Defendem uma mudança mais radical na legislação, que vá além da aprovada pela Alemanha, que estabeleceu um “terceiro gênero ou gênero X”e que obriga a registrar o bebê em nenhuma das duas categorias. De fato, consideram que isso lhes estigmatiza ainda mais, porque os rotula e obriga que a intersexualidade seja descrita como uma patologia. Apostam em subverter completamente o código binário de homem e mulher. “É preciso eliminar a categoria do sexo do termo jurídico, do DNI [equivalente ao nosso RG] e do Código Civil”, apoia Daniel J. Garcia. Em sua opinião, isso derrubaria o argumento de “urgência jurídica” que os médicos alegam para operar as crianças com genitais ambíguos, porque não existiria a necessidade de determinar em 72 horas se são de sexo feminino ou masculino. “Do ponto de vista jurídico, pode-se pensar que haveria problemas, mas isso não afetaria nada além da lei de sucessão à Coroa, que estabelece diferença entre homem e mulher. Para as certidões de nascimento se informaria simplesmente quem deu à luz, e nos casos de violência de gênero, como aconteceu com os transexuais, também não haveria problema”, afirma. Deixa o caminho aberto para que o registro seja voluntário.
Desafios do futuro
Controvérsias a parte, a maioria dos setores reconhece que, apesar de lentos, os avanços acontecem. A Comunidade de Madri incorporou recentemente em sua Normativa de Identidade e Expressão de Gênero e Igualdade Social duas das demandas de muitas organizações: a despatologização e a proibição da cirurgia externa por motivos que não estejam relacionados a risco para a saúde. “É a primeira lei dentro das comunidades espanholas, terceira no mundo depois de Malta e Chile que proíbe isso, apesar de na verdade esta lei não estabelecer qualquer tipo de sanção e se enquadrar no soft low”, especifica García.
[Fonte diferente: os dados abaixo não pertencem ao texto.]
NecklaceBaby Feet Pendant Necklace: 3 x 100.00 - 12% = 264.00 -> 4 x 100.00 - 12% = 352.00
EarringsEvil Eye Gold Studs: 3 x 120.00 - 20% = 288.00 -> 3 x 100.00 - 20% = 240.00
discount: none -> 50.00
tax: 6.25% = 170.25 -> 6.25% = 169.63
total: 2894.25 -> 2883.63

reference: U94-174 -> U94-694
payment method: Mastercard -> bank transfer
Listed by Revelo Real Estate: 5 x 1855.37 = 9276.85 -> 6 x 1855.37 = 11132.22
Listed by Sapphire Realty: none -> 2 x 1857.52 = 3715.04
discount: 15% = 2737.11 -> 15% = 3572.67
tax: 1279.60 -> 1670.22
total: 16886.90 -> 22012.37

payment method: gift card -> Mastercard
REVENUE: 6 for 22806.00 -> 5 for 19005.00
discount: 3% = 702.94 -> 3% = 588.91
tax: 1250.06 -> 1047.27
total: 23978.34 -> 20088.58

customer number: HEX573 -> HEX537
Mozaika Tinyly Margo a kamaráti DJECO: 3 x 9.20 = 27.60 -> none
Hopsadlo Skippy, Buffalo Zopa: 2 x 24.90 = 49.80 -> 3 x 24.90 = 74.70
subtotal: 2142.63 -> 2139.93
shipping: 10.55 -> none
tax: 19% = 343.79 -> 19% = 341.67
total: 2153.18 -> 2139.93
Também os protege de exames e exposições abusivas, que muitos intersexuais denunciam ter sofrido.
Além disso, nos próximos anos serão implantados protocolos e iniciativas destinados a paliar as deficiências do sistema de saúde no atendimento aos intersexuais. Audí, que está à frente da matéria há cerca de 40 anos, destaca o projeto DSD-Life e outro de âmbito europeu chamado COST BM1303. “As pessoas adultas afetadas por essas condições são reunidas e se analisa o tratamento que receberam de todos os pontos de vista, e as queixas que têm. Sabendo como estão, o que foi feito a eles no início e depois poderemos corrigir muita coisa”, explica.
Graças à terapia, à Grapsia e a seu empenho pessoal, Claudia vive hoje sua condição com naturalidade. Não sofreu a rejeição que imaginava quando confessou a seus conhecidos, apesar de dizer que o estigma e certas lendas persistem. “Pensei que me veriam como um monstro”, lembra. Agora, suas amigas se esquecem com frequência e às vezes lhe pedem um absorvente. Perdeu a sensibilidade com a operação, mas não é a perda que mais lamenta. “Se pudesse voltar atrás, gostaria de ter tido a possibilidade de escolher operar-me ou não. A oportunidade de terem explicado tudo claramente a meus pais”. Só existe uma direção: para frente. E espera que no futuro isso não torne a ocorrer.